Your job here is to restate every record exactly, pictures excluded.

START Records supplied

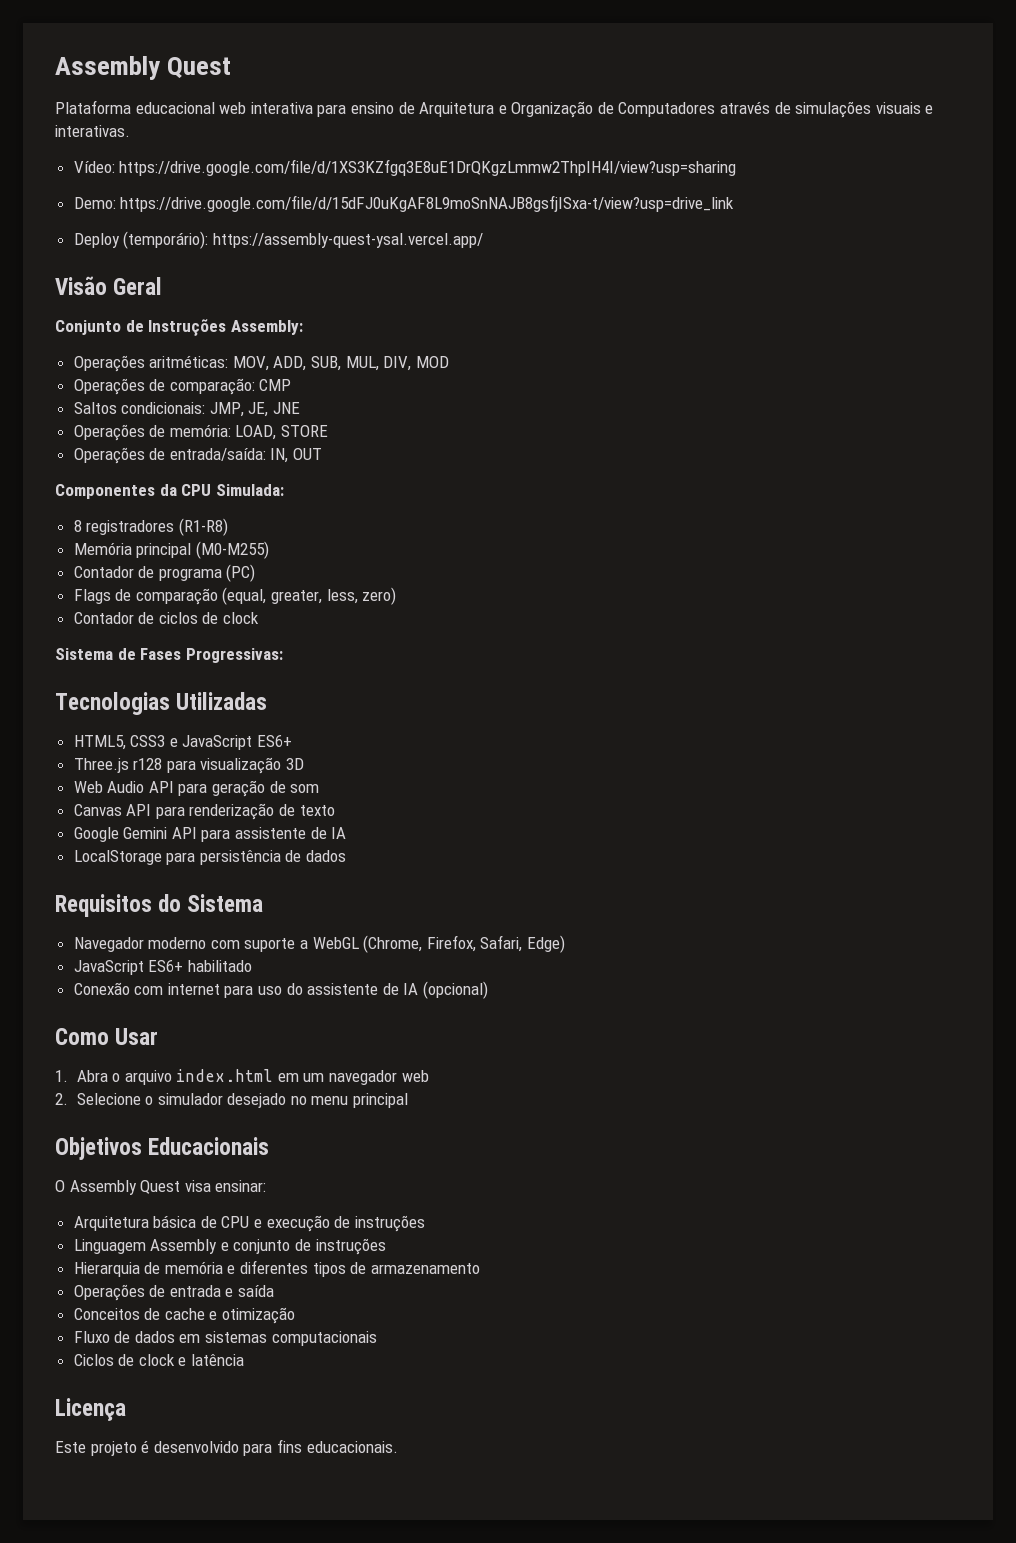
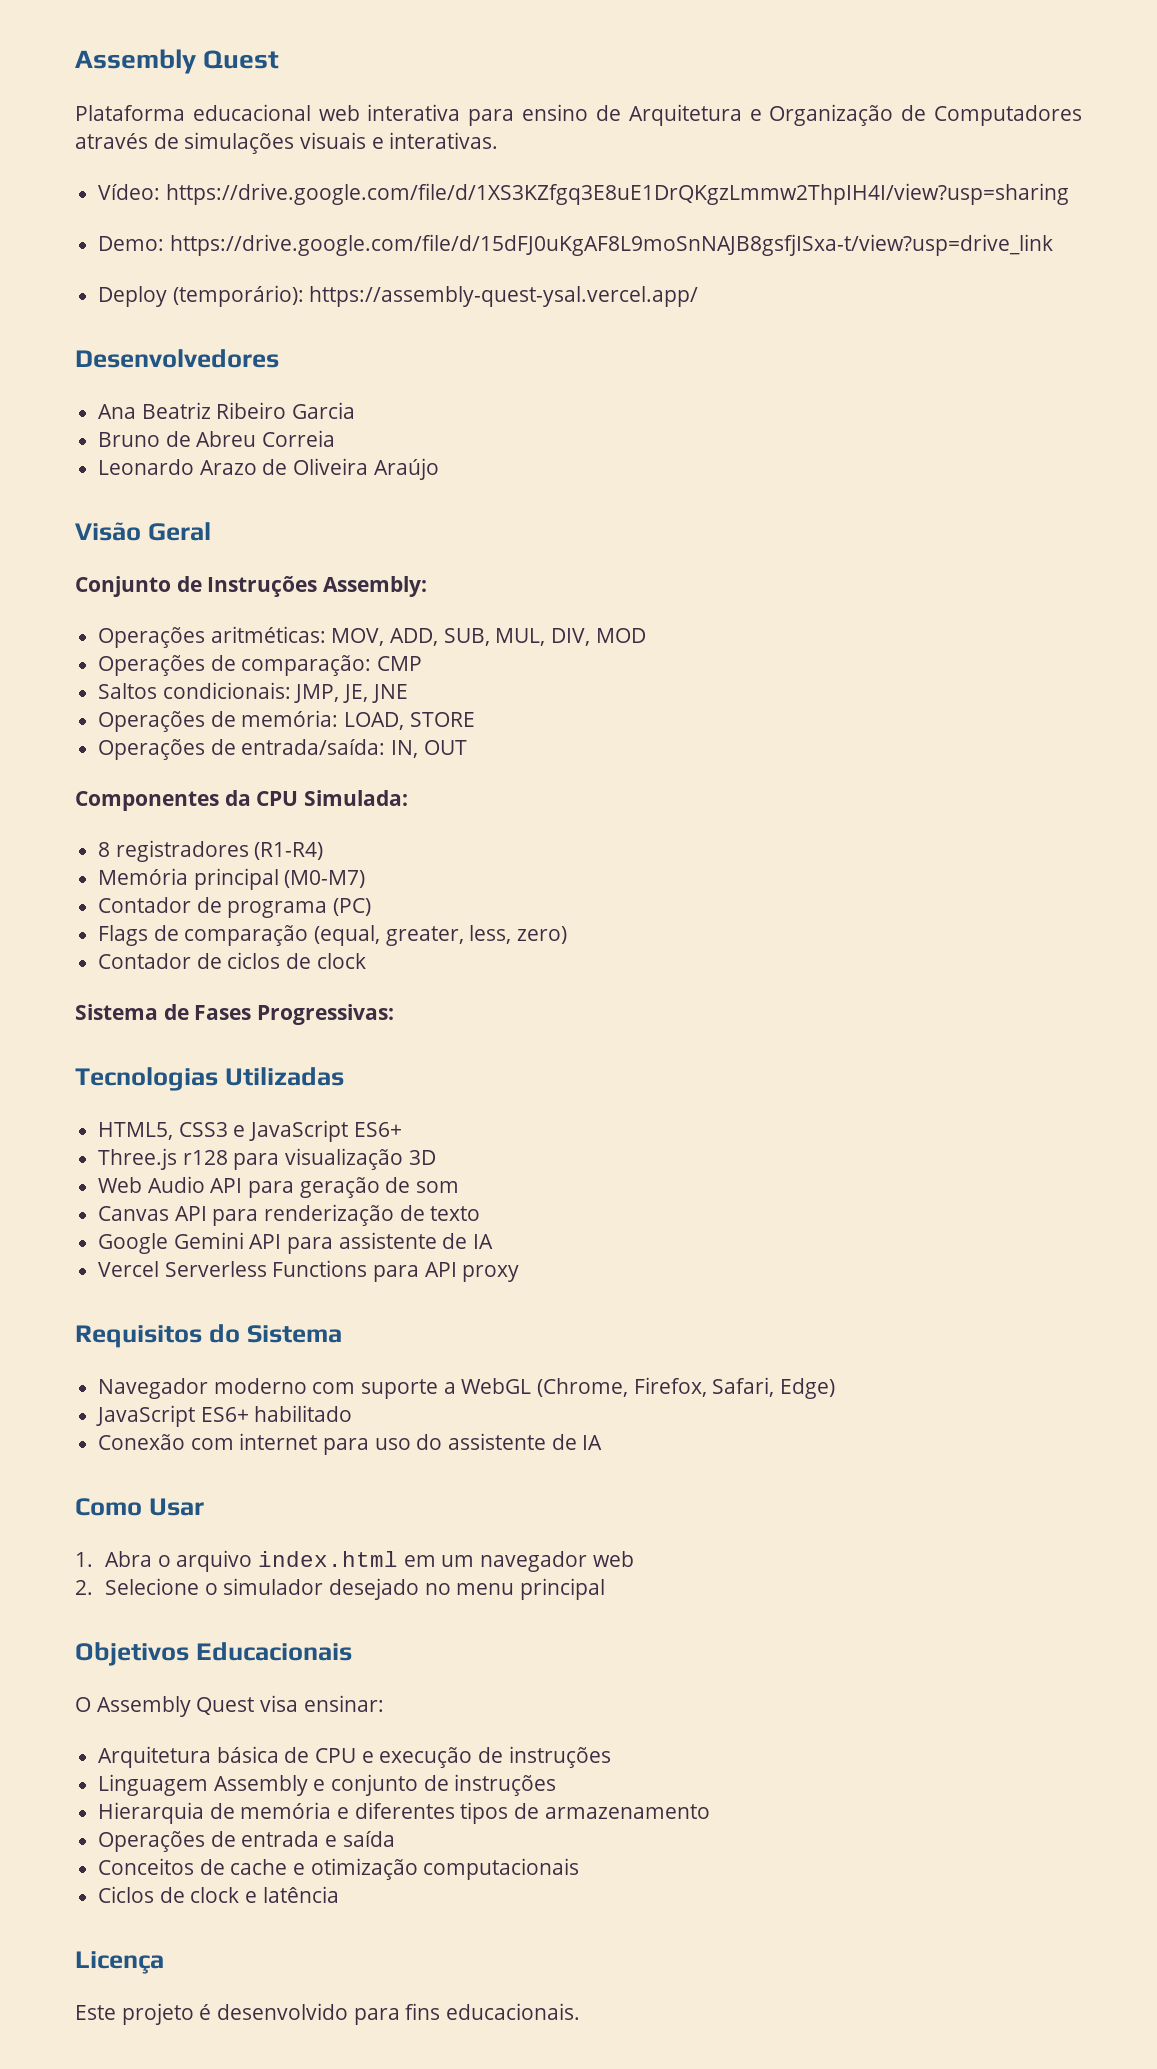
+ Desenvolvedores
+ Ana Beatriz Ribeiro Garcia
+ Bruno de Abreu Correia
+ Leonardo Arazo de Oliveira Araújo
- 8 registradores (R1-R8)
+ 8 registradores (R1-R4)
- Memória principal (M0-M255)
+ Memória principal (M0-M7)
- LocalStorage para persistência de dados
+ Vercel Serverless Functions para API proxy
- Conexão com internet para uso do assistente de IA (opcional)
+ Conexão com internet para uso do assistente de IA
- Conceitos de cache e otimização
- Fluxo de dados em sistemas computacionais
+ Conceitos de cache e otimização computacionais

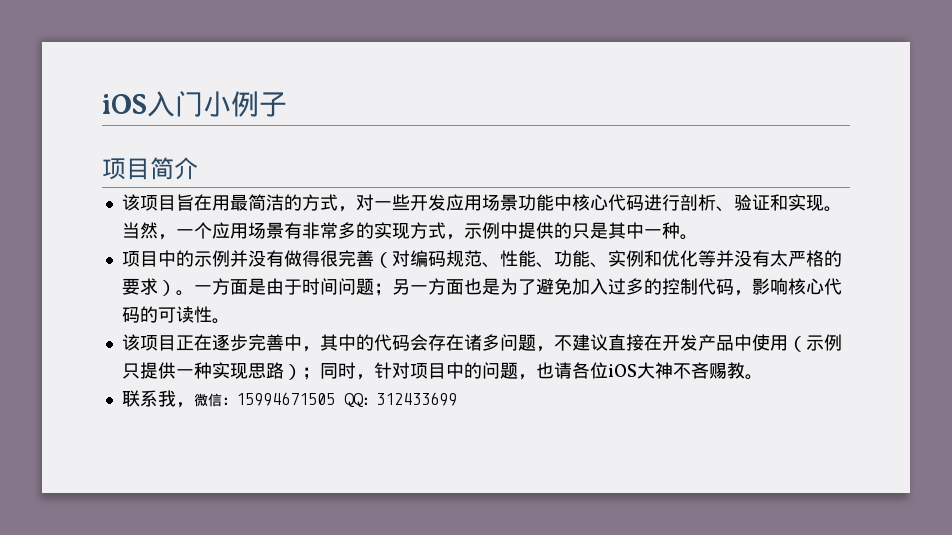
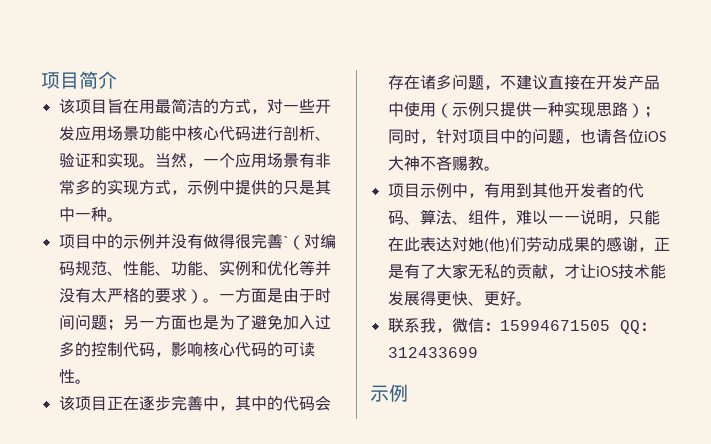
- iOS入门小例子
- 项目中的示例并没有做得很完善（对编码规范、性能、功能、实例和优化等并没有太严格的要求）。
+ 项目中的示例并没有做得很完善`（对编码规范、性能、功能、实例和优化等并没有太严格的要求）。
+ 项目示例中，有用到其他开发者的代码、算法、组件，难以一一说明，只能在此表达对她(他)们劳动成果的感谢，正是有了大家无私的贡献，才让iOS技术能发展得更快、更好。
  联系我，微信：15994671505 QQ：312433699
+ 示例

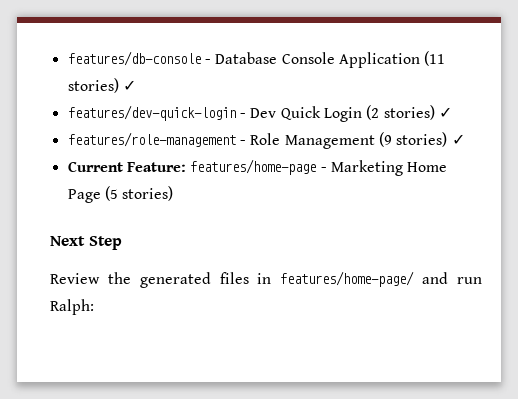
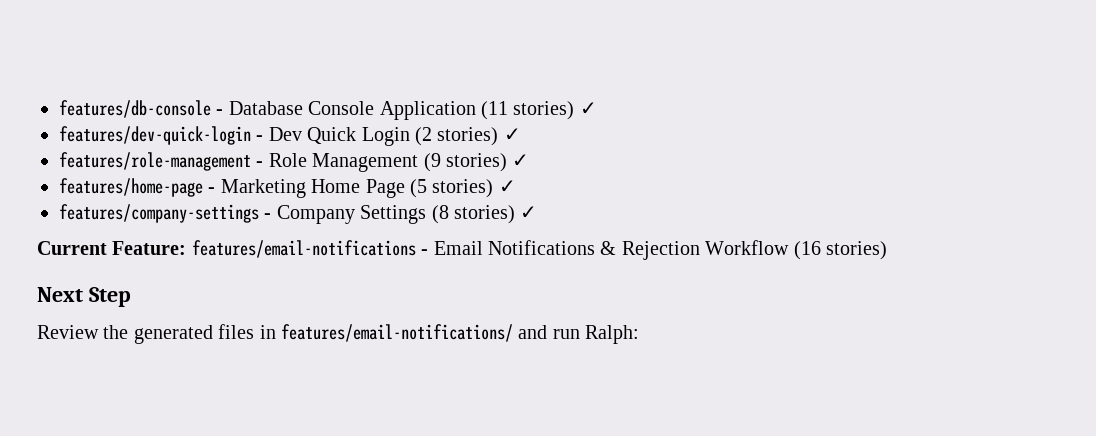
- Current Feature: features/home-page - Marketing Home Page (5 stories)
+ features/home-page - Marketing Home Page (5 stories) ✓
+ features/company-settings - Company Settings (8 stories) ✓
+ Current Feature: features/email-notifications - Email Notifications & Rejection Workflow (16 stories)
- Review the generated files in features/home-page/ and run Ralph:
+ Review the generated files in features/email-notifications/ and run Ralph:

END Records supplied

### Answer below:
+ Desenvolvedores
+ Ana Beatriz Ribeiro Garcia
+ Bruno de Abreu Correia
+ Leonardo Arazo de Oliveira Araújo
- 8 registradores (R1-R8)
+ 8 registradores (R1-R4)
- Memória principal (M0-M255)
+ Memória principal (M0-M7)
- LocalStorage para persistência de dados
+ Vercel Serverless Functions para API proxy
- Conexão com internet para uso do assistente de IA (opcional)
+ Conexão com internet para uso do assistente de IA
- Conceitos de cache e otimização
- Fluxo de dados em sistemas computacionais
+ Conceitos de cache e otimização computacionais

- iOS入门小例子
- 项目中的示例并没有做得很完善（对编码规范、性能、功能、实例和优化等并没有太严格的要求）。
+ 项目中的示例并没有做得很完善`（对编码规范、性能、功能、实例和优化等并没有太严格的要求）。
+ 项目示例中，有用到其他开发者的代码、算法、组件，难以一一说明，只能在此表达对她(他)们劳动成果的感谢，正是有了大家无私的贡献，才让iOS技术能发展得更快、更好。
  联系我，微信：15994671505 QQ：312433699
+ 示例

- Current Feature: features/home-page - Marketing Home Page (5 stories)
+ features/home-page - Marketing Home Page (5 stories) ✓
+ features/company-settings - Company Settings (8 stories) ✓
+ Current Feature: features/email-notifications - Email Notifications & Rejection Workflow (16 stories)
- Review the generated files in features/home-page/ and run Ralph:
+ Review the generated files in features/email-notifications/ and run Ralph:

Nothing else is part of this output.